- _Task goal_: What you return should match every record exactly, with the images removed.

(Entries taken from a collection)
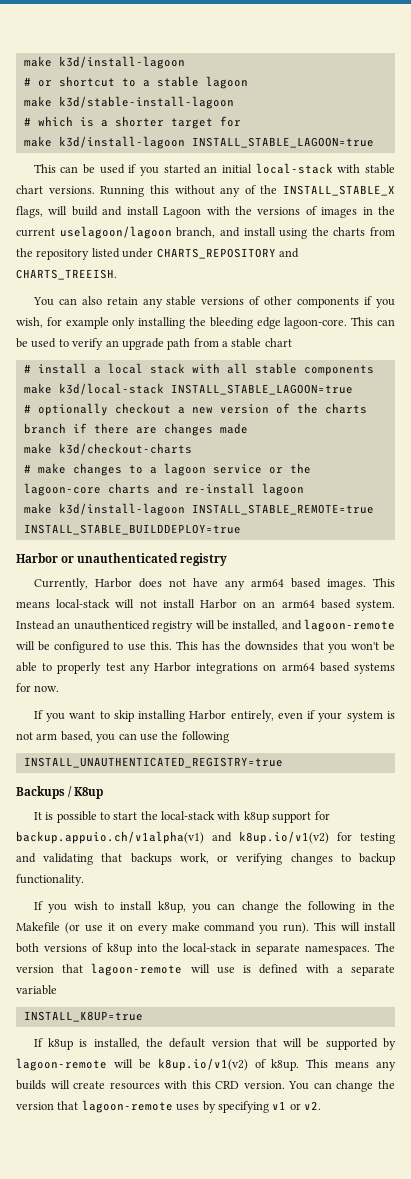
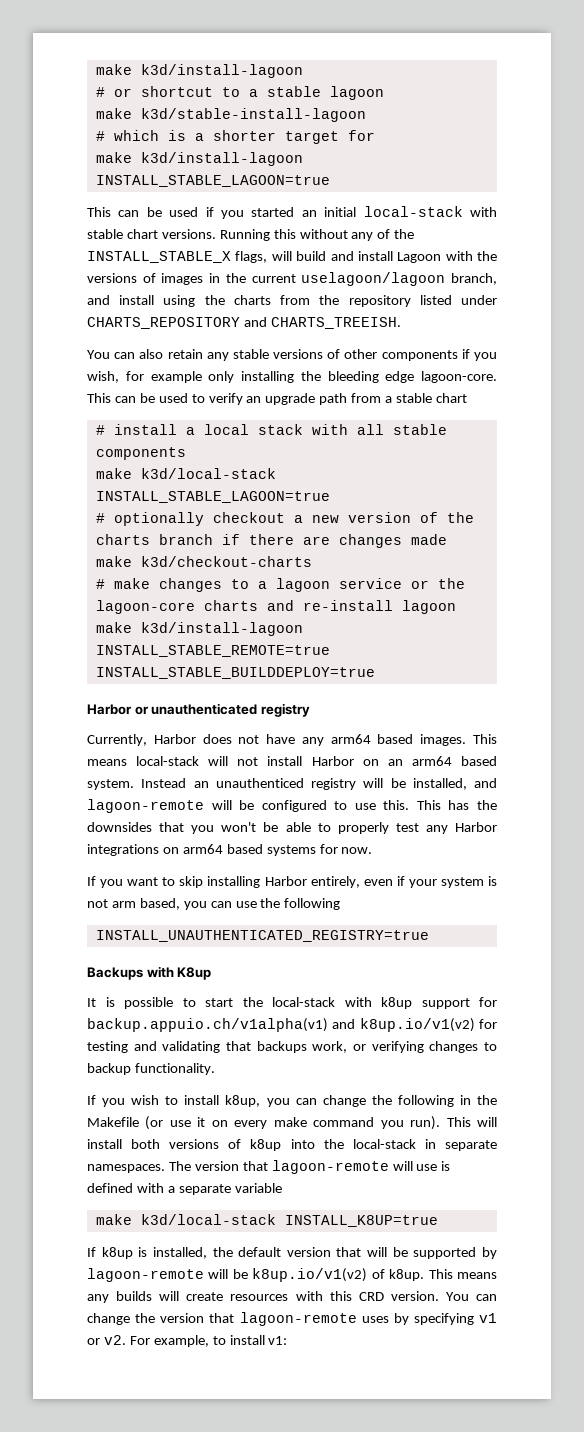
- Backups / K8up
+ Backups with K8up
- INSTALL_K8UP=true
+ make k3d/local-stack INSTALL_K8UP=true
+ For example, to install v1:

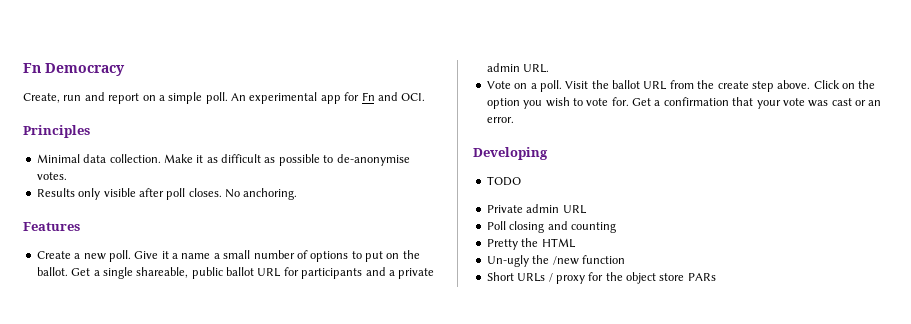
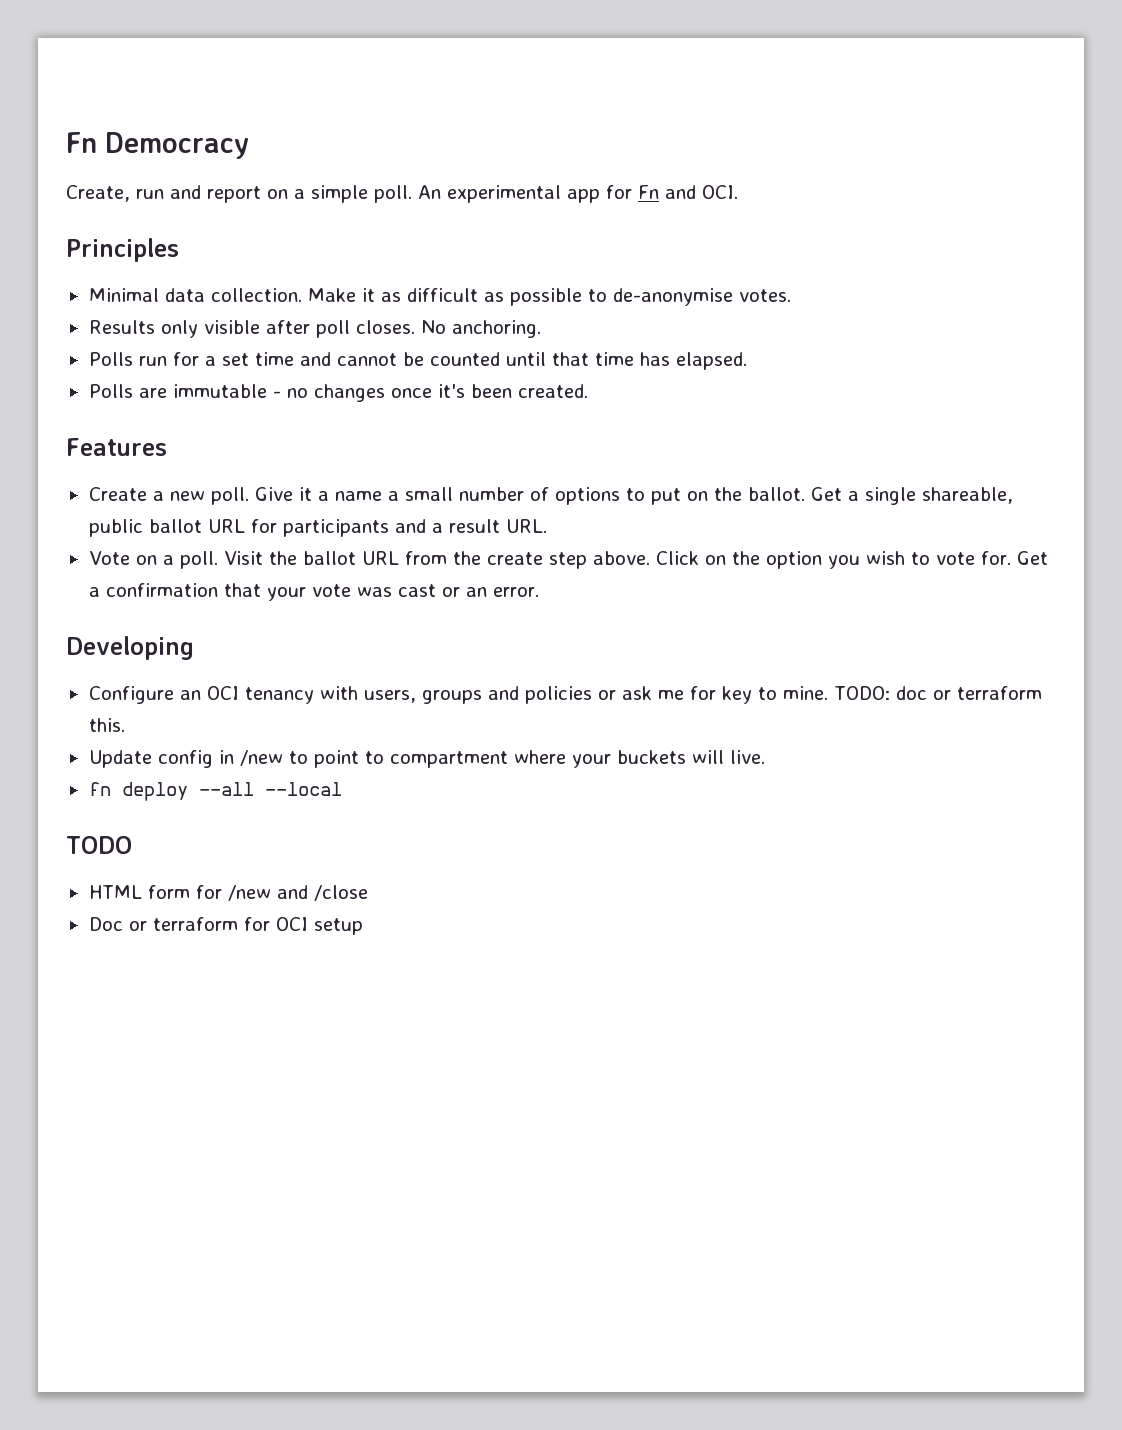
+ Polls run for a set time and cannot be counted until that time has elapsed.
+ Polls are immutable - no changes once it's been created.
- Get a single shareable, public ballot URL for participants and a private admin URL.
+ Get a single shareable, public ballot URL for participants and a result URL.
+ Configure an OCI tenancy with users, groups and policies or ask me for key to mine. TODO: doc or terraform this.
+ Update config in /new to point to compartment where your buckets will live.
+ fn deploy --all --local
  TODO
- Private admin URL
- Poll closing and counting
- Pretty the HTML
- Un-ugly the /new function
- Short URLs / proxy for the object store PARs
+ HTML form for /new and /close
+ Doc or terraform for OCI setup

- _Response box_:
- Backups / K8up
+ Backups with K8up
- INSTALL_K8UP=true
+ make k3d/local-stack INSTALL_K8UP=true
+ For example, to install v1:

+ Polls run for a set time and cannot be counted until that time has elapsed.
+ Polls are immutable - no changes once it's been created.
- Get a single shareable, public ballot URL for participants and a private admin URL.
+ Get a single shareable, public ballot URL for participants and a result URL.
+ Configure an OCI tenancy with users, groups and policies or ask me for key to mine. TODO: doc or terraform this.
+ Update config in /new to point to compartment where your buckets will live.
+ fn deploy --all --local
  TODO
- Private admin URL
- Poll closing and counting
- Pretty the HTML
- Un-ugly the /new function
- Short URLs / proxy for the object store PARs
+ HTML form for /new and /close
+ Doc or terraform for OCI setup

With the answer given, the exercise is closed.